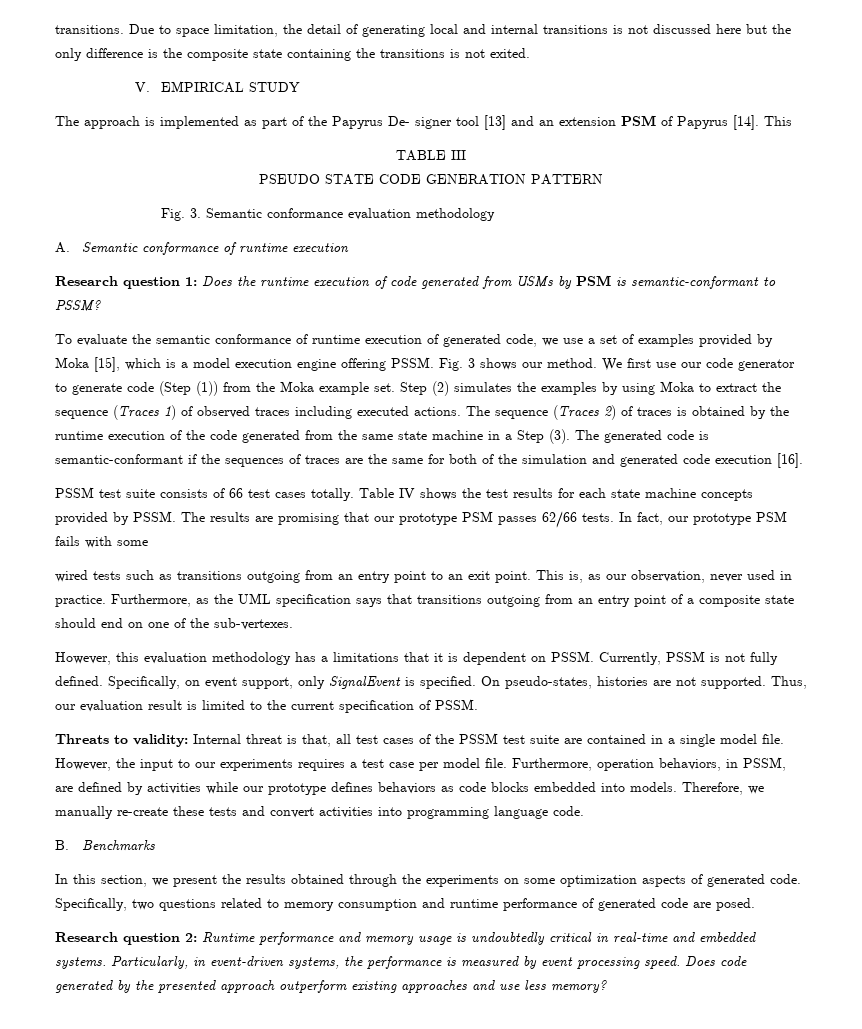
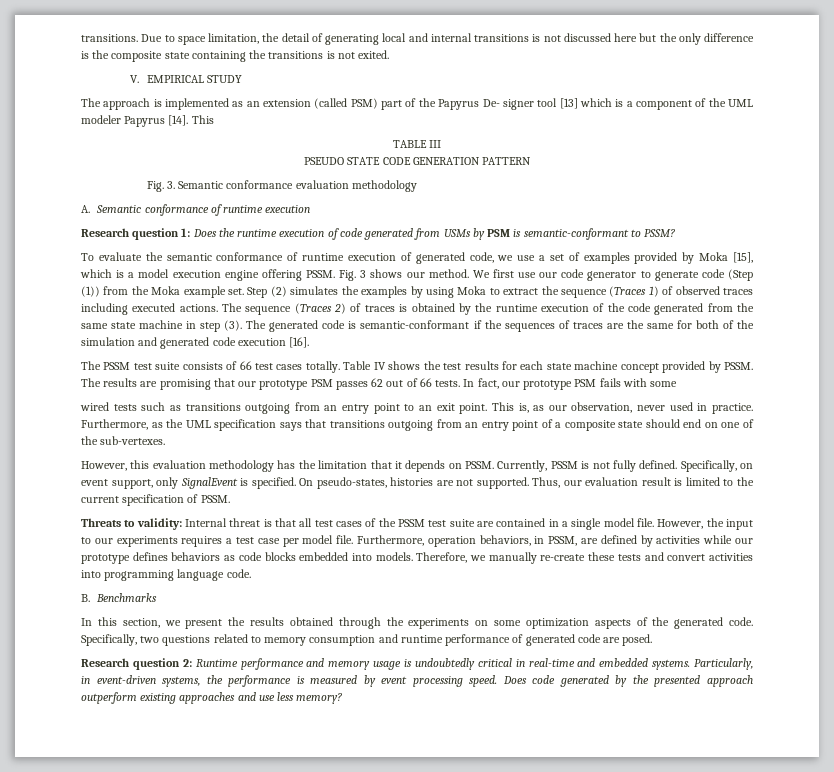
- The approach is implemented as part of the Papyrus De- signer tool [13] and an extension PSM of Papyrus [14].
+ The approach is implemented as an extension (called PSM) part of the Papyrus De- signer tool [13] which is a component of the UML modeler Papyrus [14].
- The sequence (Traces 2) of traces is obtained by the runtime execution of the code generated from the same state machine in a Step (3).
+ The sequence (Traces 2) of traces is obtained by the runtime execution of the code generated from the same state machine in step (3).
- PSSM test suite consists of 66 test cases totally.
+ The PSSM test suite consists of 66 test cases totally.
- Table IV shows the test results for each state machine concepts provided by PSSM.
+ Table IV shows the test results for each state machine concept provided by PSSM.
- The results are promising that our prototype PSM passes 62/66 tests.
+ The results are promising that our prototype PSM passes 62 out of 66 tests.
- However, this evaluation methodology has a limitations that it is dependent on PSSM.
+ However, this evaluation methodology has the limitation that it depends on PSSM.
- Threats to validity: Internal threat is that, all test cases of the PSSM test suite are contained in a single model file.
+ Threats to validity: Internal threat is that all test cases of the PSSM test suite are contained in a single model file.
- In this section, we present the results obtained through the experiments on some optimization aspects of generated code.
+ In this section, we present the results obtained through the experiments on some optimization aspects of the generated code.

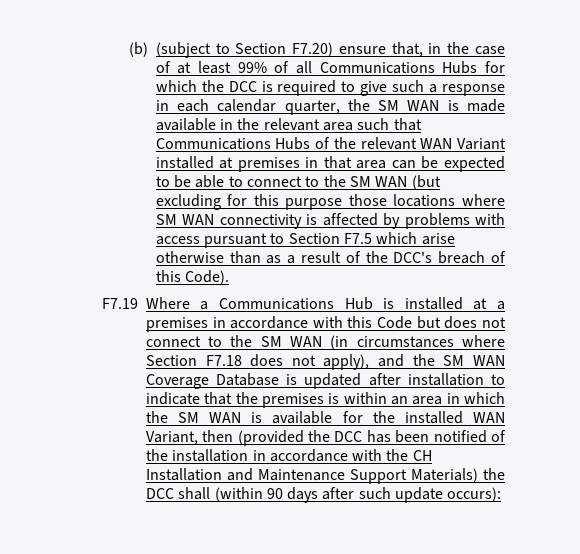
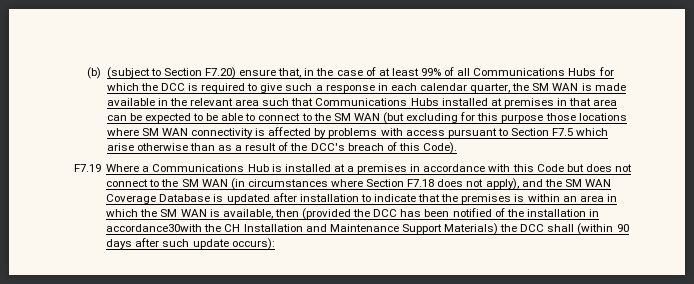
- (b) (subject to Section F7.20) ensure that, in the case of at least 99% of all Communications Hubs for which the DCC is required to give such a response in each calendar quarter, the SM WAN is made available in the relevant area such that Communications Hubs of the relevant WAN Variant installed at premises in that area can be expected to be able to connect to the SM WAN (but excluding for this purpose those locations where SM WAN connectivity is affected by problems with access pursuant to Section F7.5 which arise otherwise than as a result of the DCC's breach of this Code).
+ (b) (subject to Section F7.20) ensure that, in the case of at least 99% of all Communications Hubs for which the DCC is required to give such a response in each calendar quarter, the SM WAN is made available in the relevant area such that Communications Hubs installed at premises in that area can be expected to be able to connect to the SM WAN (but excluding for this purpose those locations where SM WAN connectivity is affected by problems with access pursuant to Section F7.5 which arise otherwise than as a result of the DCC's breach of this Code).
- F7.19 Where a Communications Hub is installed at a premises in accordance with this Code but does not connect to the SM WAN (in circumstances where Section F7.18 does not apply), and the SM WAN Coverage Database is updated after installation to indicate that the premises is within an area in which the SM WAN is available for the installed WAN Variant, then (provided the DCC has been notified of the installation in accordance with the CH Installation and Maintenance Support Materials) the DCC shall (within 90 days after such update occurs):
+ F7.19 Where a Communications Hub is installed at a premises in accordance with this Code but does not connect to the SM WAN (in circumstances where Section F7.18 does not apply), and the SM WAN Coverage Database is updated after installation to indicate that the premises is within an area in which the SM WAN is available, then (provided the DCC has been notified of the installation in accordance30with the CH Installation and Maintenance Support Materials) the DCC shall (within 90 days after such update occurs):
----
● **Task objective**
Leaving the images out, retype all the material above exactly.

● **Expected output**
- The approach is implemented as part of the Papyrus De- signer tool [13] and an extension PSM of Papyrus [14].
+ The approach is implemented as an extension (called PSM) part of the Papyrus De- signer tool [13] which is a component of the UML modeler Papyrus [14].
- The sequence (Traces 2) of traces is obtained by the runtime execution of the code generated from the same state machine in a Step (3).
+ The sequence (Traces 2) of traces is obtained by the runtime execution of the code generated from the same state machine in step (3).
- PSSM test suite consists of 66 test cases totally.
+ The PSSM test suite consists of 66 test cases totally.
- Table IV shows the test results for each state machine concepts provided by PSSM.
+ Table IV shows the test results for each state machine concept provided by PSSM.
- The results are promising that our prototype PSM passes 62/66 tests.
+ The results are promising that our prototype PSM passes 62 out of 66 tests.
- However, this evaluation methodology has a limitations that it is dependent on PSSM.
+ However, this evaluation methodology has the limitation that it depends on PSSM.
- Threats to validity: Internal threat is that, all test cases of the PSSM test suite are contained in a single model file.
+ Threats to validity: Internal threat is that all test cases of the PSSM test suite are contained in a single model file.
- In this section, we present the results obtained through the experiments on some optimization aspects of generated code.
+ In this section, we present the results obtained through the experiments on some optimization aspects of the generated code.

- (b) (subject to Section F7.20) ensure that, in the case of at least 99% of all Communications Hubs for which the DCC is required to give such a response in each calendar quarter, the SM WAN is made available in the relevant area such that Communications Hubs of the relevant WAN Variant installed at premises in that area can be expected to be able to connect to the SM WAN (but excluding for this purpose those locations where SM WAN connectivity is affected by problems with access pursuant to Section F7.5 which arise otherwise than as a result of the DCC's breach of this Code).
+ (b) (subject to Section F7.20) ensure that, in the case of at least 99% of all Communications Hubs for which the DCC is required to give such a response in each calendar quarter, the SM WAN is made available in the relevant area such that Communications Hubs installed at premises in that area can be expected to be able to connect to the SM WAN (but excluding for this purpose those locations where SM WAN connectivity is affected by problems with access pursuant to Section F7.5 which arise otherwise than as a result of the DCC's breach of this Code).
- F7.19 Where a Communications Hub is installed at a premises in accordance with this Code but does not connect to the SM WAN (in circumstances where Section F7.18 does not apply), and the SM WAN Coverage Database is updated after installation to indicate that the premises is within an area in which the SM WAN is available for the installed WAN Variant, then (provided the DCC has been notified of the installation in accordance with the CH Installation and Maintenance Support Materials) the DCC shall (within 90 days after such update occurs):
+ F7.19 Where a Communications Hub is installed at a premises in accordance with this Code but does not connect to the SM WAN (in circumstances where Section F7.18 does not apply), and the SM WAN Coverage Database is updated after installation to indicate that the premises is within an area in which the SM WAN is available, then (provided the DCC has been notified of the installation in accordance30with the CH Installation and Maintenance Support Materials) the DCC shall (within 90 days after such update occurs):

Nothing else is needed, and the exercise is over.